_What you should do_
Where a picture shows up in the listing below, omit it and output the rest exactly.
·····
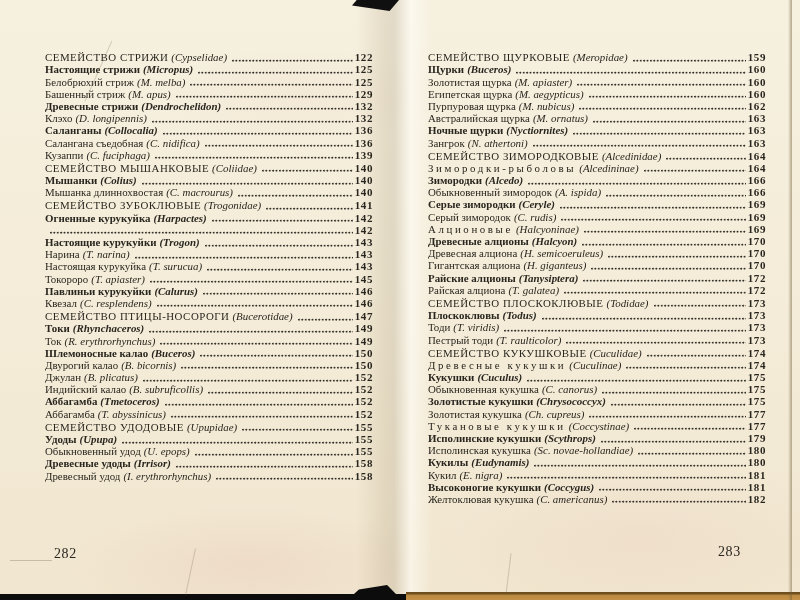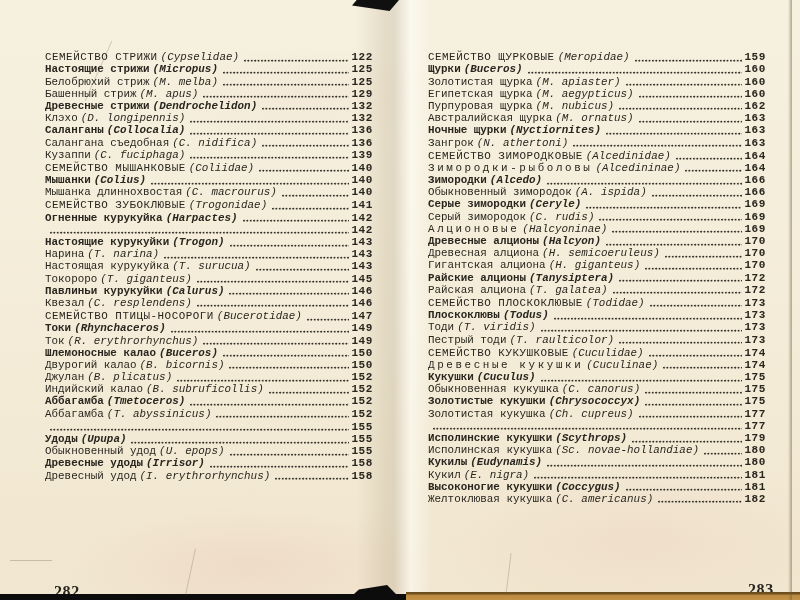--- a/index.html
+++ b/index.html
@@ -23,7 +23,7 @@
   }
   .edge-right{position:absolute;left:788px;top:0;width:4px;height:600px;
     background:linear-gradient(90deg,rgba(130,110,70,0),rgba(110,92,55,.5));}
-  .page{position:absolute;top:51px;font-family:Liberation Mono, monospace;}
+  .page{position:absolute;top:51px;}
   .page.left{left:45px;width:328px;}
   .page.right{left:428px;width:338px;}
   .section + .section{margin-top:1px;}

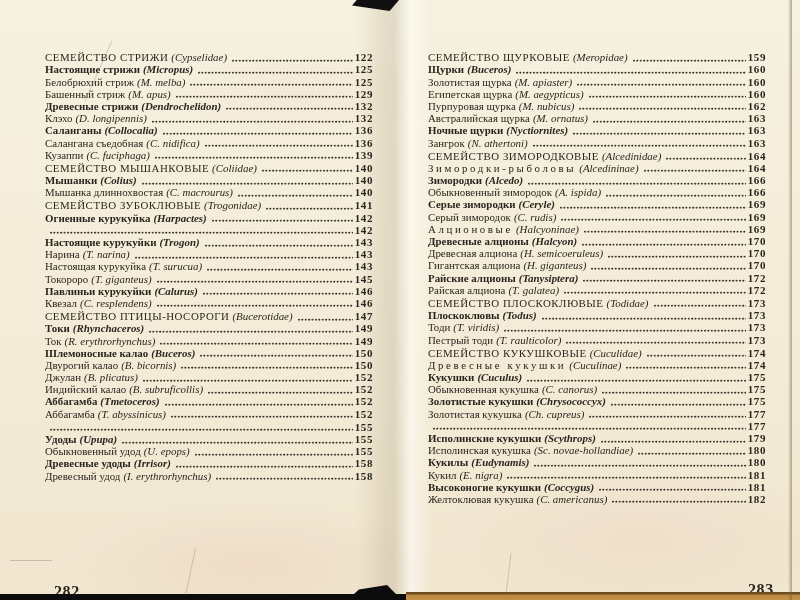--- a/index.html
+++ b/index.html
@@ -160,7 +160,7 @@
           <span class="pg">143</span>
         </div>
         <div class="row s-species">
-          <span class="tt"><span class="ru">Токороро</span><span class="la">T. giganteus</span></span>
+          <span class="tt"><span class="ru">Токороро</span><span class="la">T. apiaster</span></span>
           <span class="leader"></span>
           <span class="pg">145</span>
         </div>

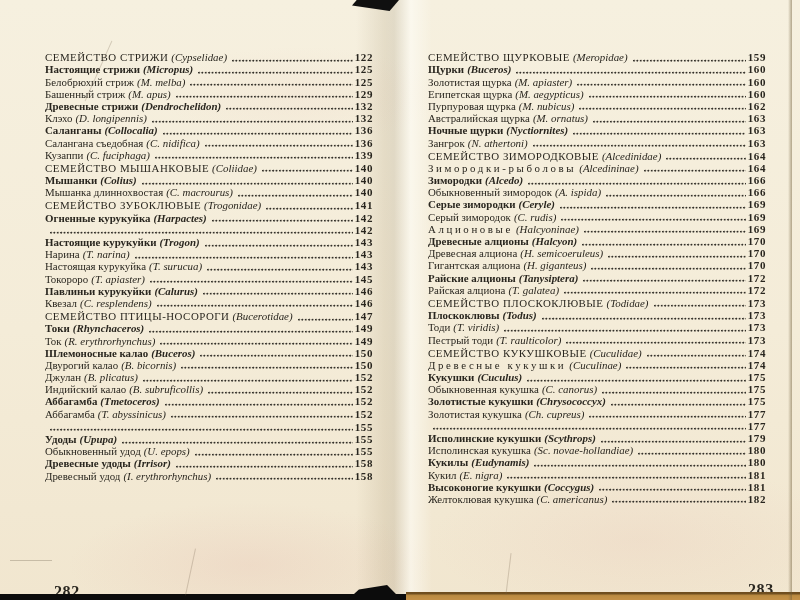--- a/index.html
+++ b/index.html
@@ -224,6 +224,7 @@
       </div>
       <div class="section">
         <div class="row s-family">
+          <span class="tt"><span class="ru">СЕМЕЙСТВО УДОДОВЫЕ</span><span class="la">Upupidae</span></span>
           <span class="leader"></span>
           <span class="pg">155</span>
         </div>

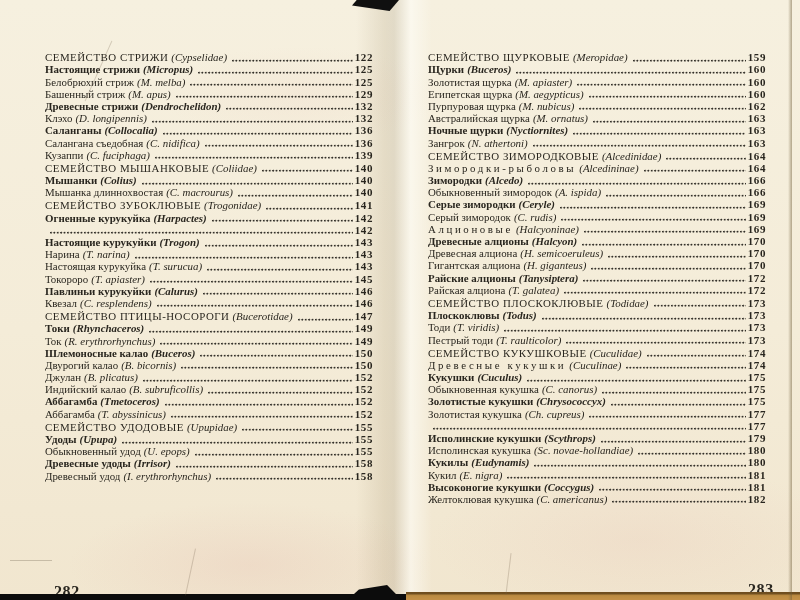--- a/index.html
+++ b/index.html
@@ -409,6 +409,7 @@
           <span class="pg">177</span>
         </div>
         <div class="row s-subfamily">
+          <span class="tt"><span class="ru">Тукановые кукушки</span><span class="la">Coccystinae</span></span>
           <span class="leader"></span>
           <span class="pg">177</span>
         </div>

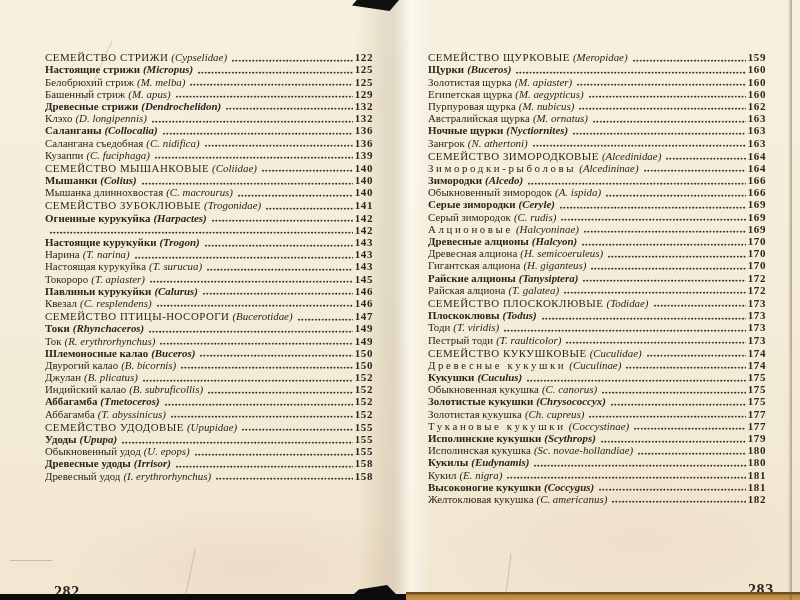--- a/index.html
+++ b/index.html
@@ -40,7 +40,7 @@
     background-image:radial-gradient(circle at 1px 2.6px,#34312a .75px,rgba(0,0,0,0) 1.25px);
     background-size:3.4px 4px;background-repeat:repeat-x;background-position:left bottom;}
   .pg{flex:0 0 auto;font-weight:bold;font-size:11px;letter-spacing:.6px;}
-  .folio{position:absolute;font-size:16px;font-weight:bold;letter-spacing:.6px;margin-top:37px;}
+  .folio{position:absolute;font-size:14px;font-weight:normal;letter-spacing:.6px;}
   .folio-left{left:54px;top:546px;}
   .folio-right{left:748px;top:544px;}
   

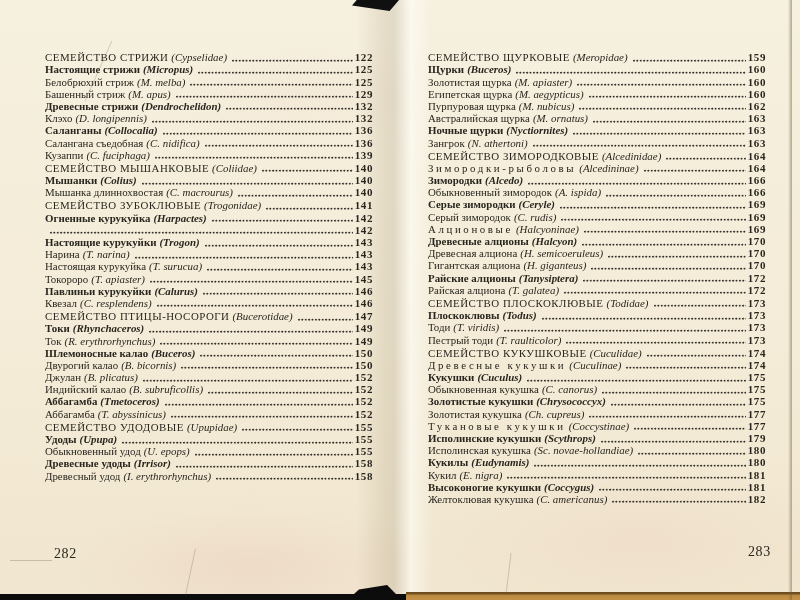--- a/index.html
+++ b/index.html
@@ -42,7 +42,7 @@
   .pg{flex:0 0 auto;font-weight:bold;font-size:11px;letter-spacing:.6px;}
   .folio{position:absolute;font-size:14px;font-weight:normal;letter-spacing:.6px;}
   .folio-left{left:54px;top:546px;}
-  .folio-right{left:748px;top:544px;}
+  .folio-right{left:718px;top:544px;}
   
   .wedge-top{position:absolute;left:352px;top:0;width:47px;height:11px;background:#101010;
     clip-path:polygon(10% 0,100% 0,80% 100%,0 50%);}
·····
_Written solution_
--- a/index.html
+++ b/index.html
@@ -23,7 +23,7 @@
   }
   .edge-right{position:absolute;left:788px;top:0;width:4px;height:600px;
     background:linear-gradient(90deg,rgba(130,110,70,0),rgba(110,92,55,.5));}
-  .page{position:absolute;top:51px;font-family:Liberation Mono, monospace;}
+  .page{position:absolute;top:51px;}
   .page.left{left:45px;width:328px;}
   .page.right{left:428px;width:338px;}
   .section + .section{margin-top:1px;}

--- a/index.html
+++ b/index.html
@@ -160,7 +160,7 @@
           <span class="pg">143</span>
         </div>
         <div class="row s-species">
-          <span class="tt"><span class="ru">Токороро</span><span class="la">T. giganteus</span></span>
+          <span class="tt"><span class="ru">Токороро</span><span class="la">T. apiaster</span></span>
           <span class="leader"></span>
           <span class="pg">145</span>
         </div>

--- a/index.html
+++ b/index.html
@@ -224,6 +224,7 @@
       </div>
       <div class="section">
         <div class="row s-family">
+          <span class="tt"><span class="ru">СЕМЕЙСТВО УДОДОВЫЕ</span><span class="la">Upupidae</span></span>
           <span class="leader"></span>
           <span class="pg">155</span>
         </div>

--- a/index.html
+++ b/index.html
@@ -409,6 +409,7 @@
           <span class="pg">177</span>
         </div>
         <div class="row s-subfamily">
+          <span class="tt"><span class="ru">Тукановые кукушки</span><span class="la">Coccystinae</span></span>
           <span class="leader"></span>
           <span class="pg">177</span>
         </div>

--- a/index.html
+++ b/index.html
@@ -40,7 +40,7 @@
     background-image:radial-gradient(circle at 1px 2.6px,#34312a .75px,rgba(0,0,0,0) 1.25px);
     background-size:3.4px 4px;background-repeat:repeat-x;background-position:left bottom;}
   .pg{flex:0 0 auto;font-weight:bold;font-size:11px;letter-spacing:.6px;}
-  .folio{position:absolute;font-size:16px;font-weight:bold;letter-spacing:.6px;margin-top:37px;}
+  .folio{position:absolute;font-size:14px;font-weight:normal;letter-spacing:.6px;}
   .folio-left{left:54px;top:546px;}
   .folio-right{left:748px;top:544px;}
   

--- a/index.html
+++ b/index.html
@@ -42,7 +42,7 @@
   .pg{flex:0 0 auto;font-weight:bold;font-size:11px;letter-spacing:.6px;}
   .folio{position:absolute;font-size:14px;font-weight:normal;letter-spacing:.6px;}
   .folio-left{left:54px;top:546px;}
-  .folio-right{left:748px;top:544px;}
+  .folio-right{left:718px;top:544px;}
   
   .wedge-top{position:absolute;left:352px;top:0;width:47px;height:11px;background:#101010;
     clip-path:polygon(10% 0,100% 0,80% 100%,0 50%);}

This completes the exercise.